**WHAT THIS TASK INVOLVES:** Copy out each line featuring the string "text" from the entries beneath.

Segment Start: EXERCISE DATA

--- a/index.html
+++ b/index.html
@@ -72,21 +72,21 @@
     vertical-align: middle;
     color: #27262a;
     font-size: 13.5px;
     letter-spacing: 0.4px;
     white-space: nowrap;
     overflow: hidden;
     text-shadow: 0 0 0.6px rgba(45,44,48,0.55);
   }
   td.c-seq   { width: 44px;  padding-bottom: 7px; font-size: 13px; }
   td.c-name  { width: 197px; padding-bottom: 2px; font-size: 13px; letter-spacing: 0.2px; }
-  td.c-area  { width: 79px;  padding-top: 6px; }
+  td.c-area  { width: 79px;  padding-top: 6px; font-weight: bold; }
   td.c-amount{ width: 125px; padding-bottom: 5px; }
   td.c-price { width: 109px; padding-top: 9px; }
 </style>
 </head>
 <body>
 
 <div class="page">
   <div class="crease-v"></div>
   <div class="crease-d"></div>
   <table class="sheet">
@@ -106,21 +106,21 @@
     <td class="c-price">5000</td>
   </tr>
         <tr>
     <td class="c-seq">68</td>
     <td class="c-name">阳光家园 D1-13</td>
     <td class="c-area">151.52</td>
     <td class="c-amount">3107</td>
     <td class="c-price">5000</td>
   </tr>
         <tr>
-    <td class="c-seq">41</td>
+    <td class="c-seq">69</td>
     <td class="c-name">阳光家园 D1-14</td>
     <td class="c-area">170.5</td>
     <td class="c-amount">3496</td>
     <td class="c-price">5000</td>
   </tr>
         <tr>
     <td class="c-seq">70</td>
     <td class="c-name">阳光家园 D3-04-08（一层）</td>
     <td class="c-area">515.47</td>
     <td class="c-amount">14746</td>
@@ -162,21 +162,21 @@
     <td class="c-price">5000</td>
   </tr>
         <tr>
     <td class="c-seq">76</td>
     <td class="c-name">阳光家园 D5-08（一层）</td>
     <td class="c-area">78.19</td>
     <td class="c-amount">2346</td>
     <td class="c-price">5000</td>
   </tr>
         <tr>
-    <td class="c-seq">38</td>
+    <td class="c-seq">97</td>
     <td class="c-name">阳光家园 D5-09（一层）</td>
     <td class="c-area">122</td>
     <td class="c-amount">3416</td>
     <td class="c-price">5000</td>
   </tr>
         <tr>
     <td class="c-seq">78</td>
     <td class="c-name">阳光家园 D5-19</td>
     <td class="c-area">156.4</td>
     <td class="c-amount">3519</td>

Segment End: EXERCISE DATA
Segment Start: EXERCISE DATA

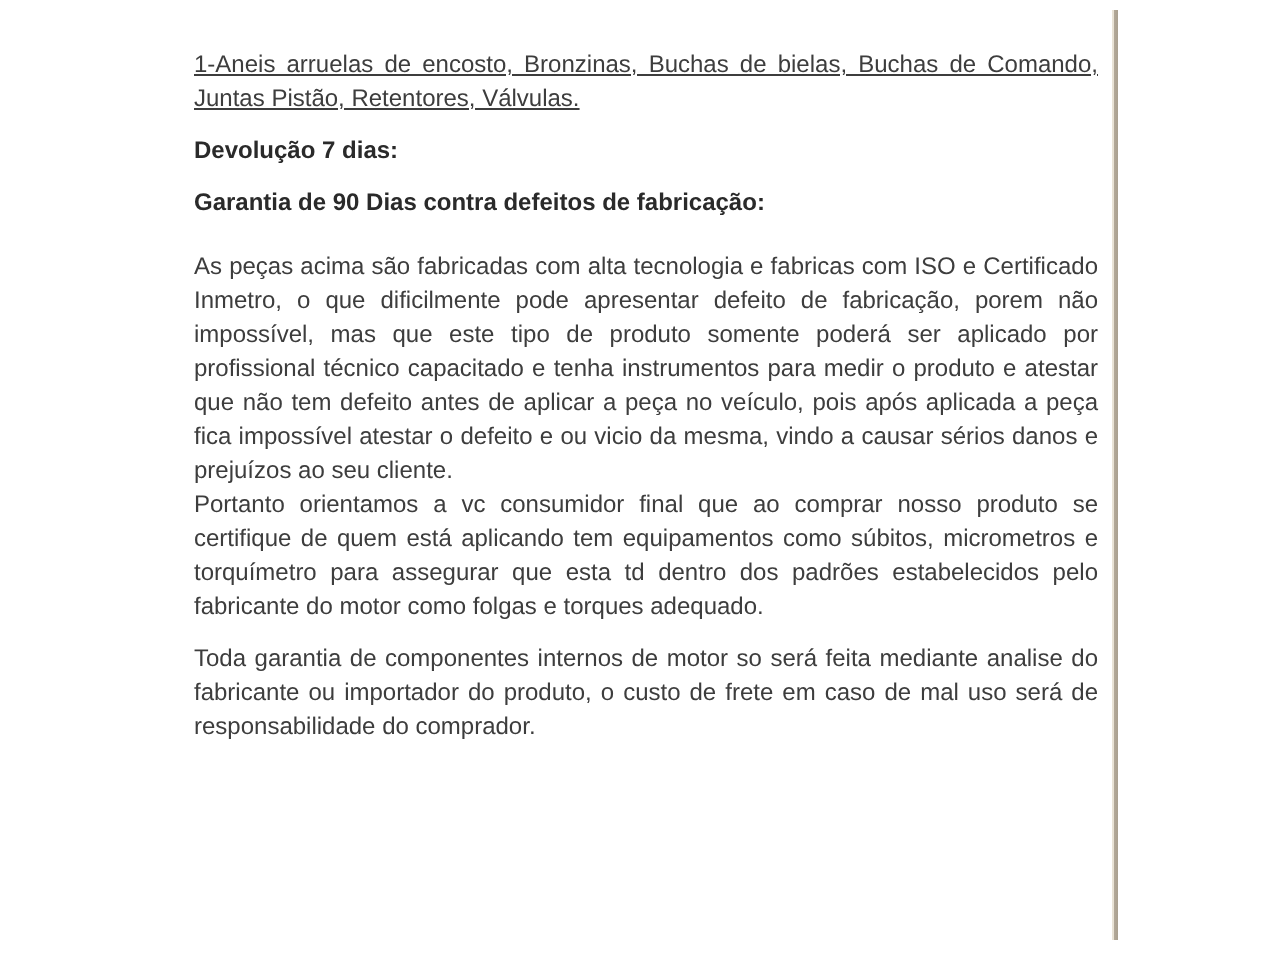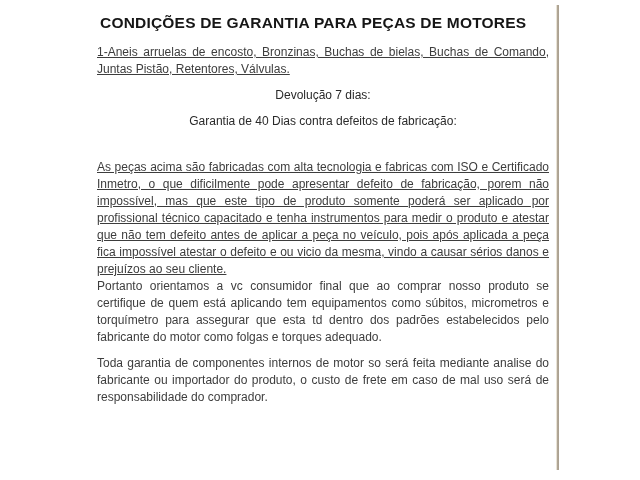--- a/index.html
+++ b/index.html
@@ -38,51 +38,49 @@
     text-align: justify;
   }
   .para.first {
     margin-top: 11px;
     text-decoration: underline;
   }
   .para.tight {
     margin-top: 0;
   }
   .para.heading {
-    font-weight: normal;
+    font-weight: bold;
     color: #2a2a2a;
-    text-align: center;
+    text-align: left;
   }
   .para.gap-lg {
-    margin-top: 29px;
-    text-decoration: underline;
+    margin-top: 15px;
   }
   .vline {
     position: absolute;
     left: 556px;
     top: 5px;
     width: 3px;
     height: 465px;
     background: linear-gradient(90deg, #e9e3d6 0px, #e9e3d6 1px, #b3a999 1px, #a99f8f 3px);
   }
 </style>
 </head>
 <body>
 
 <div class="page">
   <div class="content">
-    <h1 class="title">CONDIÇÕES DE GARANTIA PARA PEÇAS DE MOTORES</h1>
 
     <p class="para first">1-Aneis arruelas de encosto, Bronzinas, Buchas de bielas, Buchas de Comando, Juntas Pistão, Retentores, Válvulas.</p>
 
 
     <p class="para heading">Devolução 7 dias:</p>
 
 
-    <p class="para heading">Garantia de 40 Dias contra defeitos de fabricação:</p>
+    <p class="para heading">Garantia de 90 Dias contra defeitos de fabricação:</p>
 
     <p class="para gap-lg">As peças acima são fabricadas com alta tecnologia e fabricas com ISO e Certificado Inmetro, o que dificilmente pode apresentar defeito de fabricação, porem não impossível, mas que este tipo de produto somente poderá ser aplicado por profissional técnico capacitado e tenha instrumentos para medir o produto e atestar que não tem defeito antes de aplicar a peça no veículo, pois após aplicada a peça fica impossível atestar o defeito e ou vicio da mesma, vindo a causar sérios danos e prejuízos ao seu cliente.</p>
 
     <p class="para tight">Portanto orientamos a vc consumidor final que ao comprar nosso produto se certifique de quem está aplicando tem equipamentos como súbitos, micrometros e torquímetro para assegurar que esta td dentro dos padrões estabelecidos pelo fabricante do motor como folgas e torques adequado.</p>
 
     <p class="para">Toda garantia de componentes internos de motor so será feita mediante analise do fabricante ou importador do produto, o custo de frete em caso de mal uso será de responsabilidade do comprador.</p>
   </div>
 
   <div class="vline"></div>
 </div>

Segment End: EXERCISE DATA

**EXPECTED ANSWER:**
     text-shadow: 0 0 0.6px rgba(45,44,48,0.55);
     text-align: justify;
     text-decoration: underline;
-    text-align: center;
+    text-align: left;
-    text-decoration: underline;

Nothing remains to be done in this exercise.